BRIEF:
Each line of the data below that holds the word "solid" is to be reported in full.

DATA FOR THIS TASK:

== Segment start ==

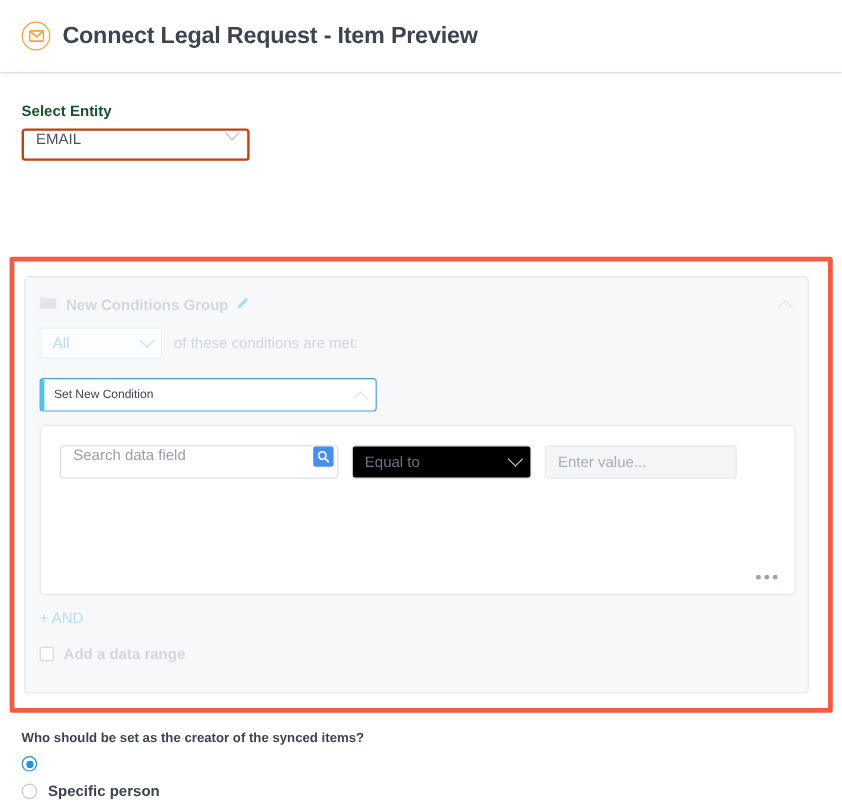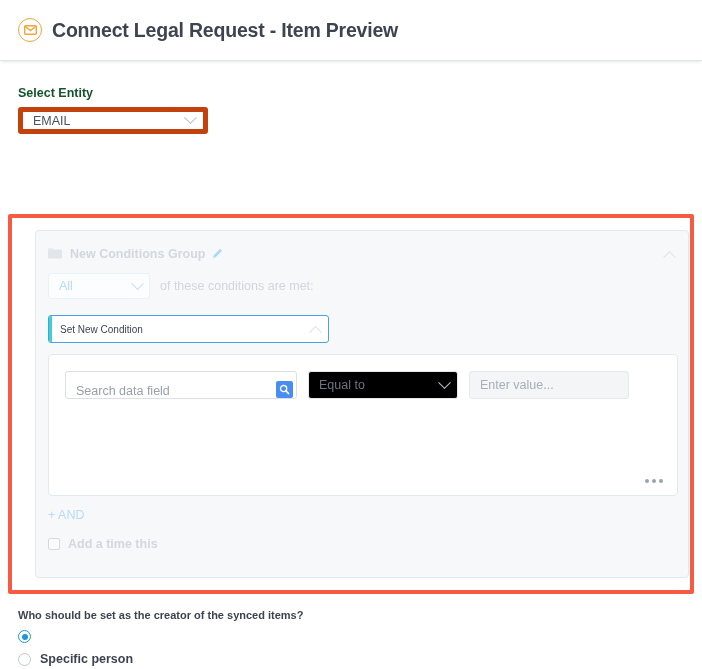--- a/index.html
+++ b/index.html
@@ -59,11 +59,10 @@
     margin-left: 18px;
     width: 190px;
     height: 27px;
-    border: 5px solid #c2410c;
-    border-radius: 3px;
-    background: #ffffff;
-    display: flex;
-    align-items: center;
+    border: 2px solid #c2410c;
+    border-radius: 3px;
+    background: #ffffff;
+    display: flex;
     padding: 0 8px 0 10px;
     font-size: 12.5px;
     color: #4a5160;

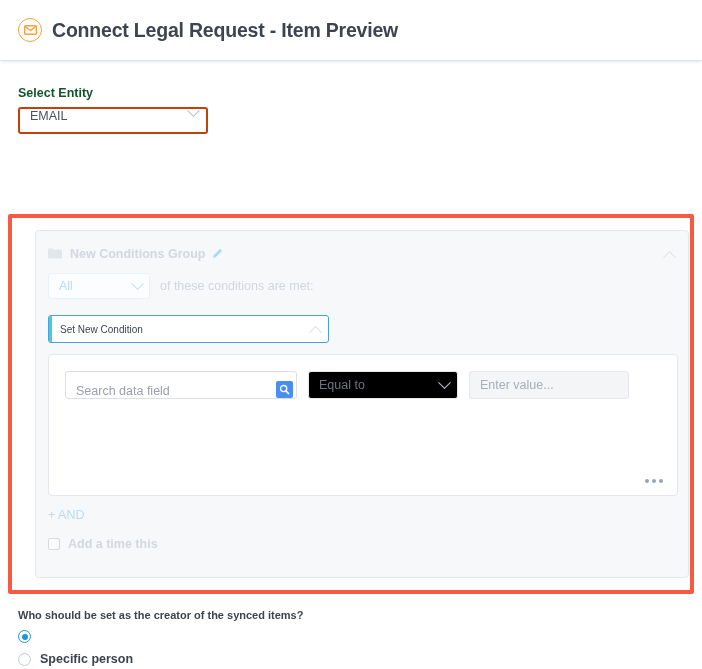--- a/index.html
+++ b/index.html
@@ -99,7 +99,7 @@
 
   .cond-group {
     position: absolute;
-    left: 23px; top: 12px;
+    left: 8px; top: 12px;
     width: 654px; height: 348px;
     background: #f7f8fa;
     border: 1px solid #e4e7ec;

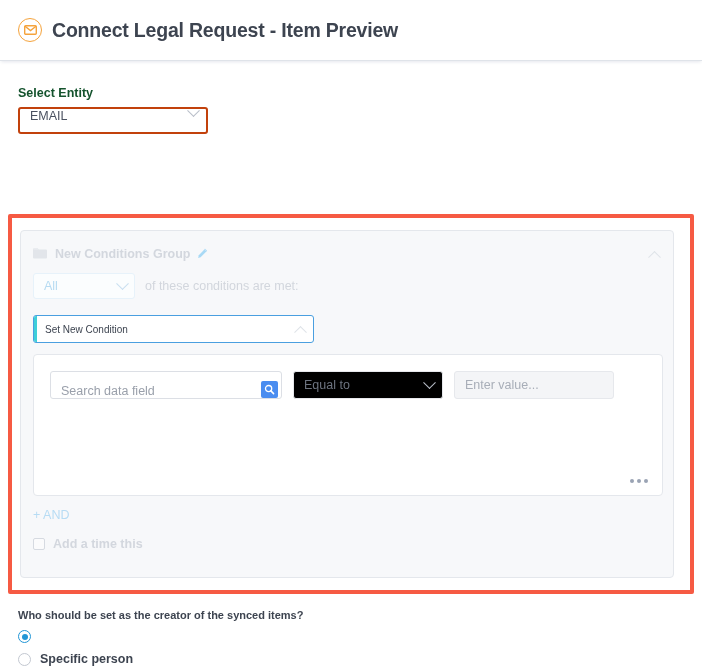--- a/index.html
+++ b/index.html
@@ -203,7 +203,7 @@
     border-radius: 3px;
     background: #ffffff;
     display: flex;
-    align-items: flex-end;
+    align-items: flex-start;
     padding: 0 3px 0 10px;
     flex: none;
   }

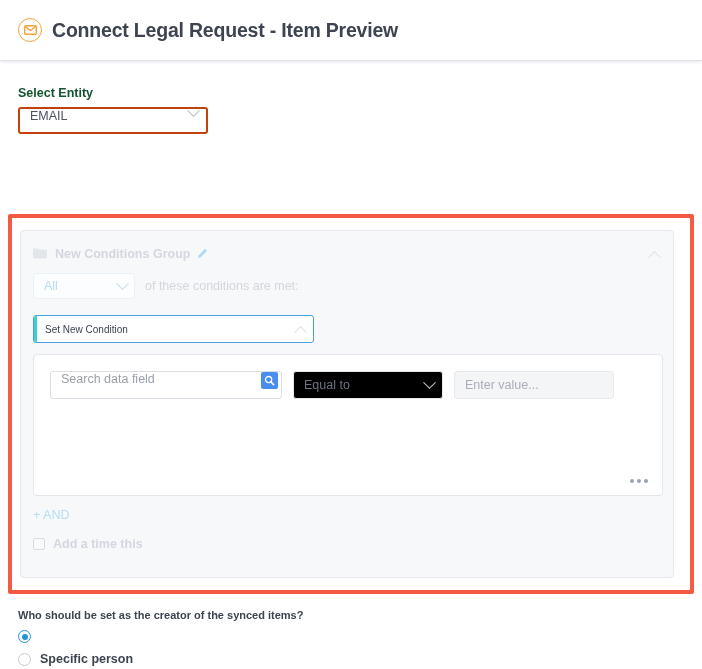--- a/index.html
+++ b/index.html
@@ -429,7 +429,7 @@
 
       <div class="time-range-row">
         <span class="cb"></span>
-        <span class="time-range-label">Add a time this</span>
+        <span class="time-range-label">Add a data range</span>
       </div>
 
     </div>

== Segment end ==

ANSWER FOR THE TASK:
-    border: 5px solid #c2410c;
+    border: 2px solid #c2410c;
     border: 1px solid #e4e7ec;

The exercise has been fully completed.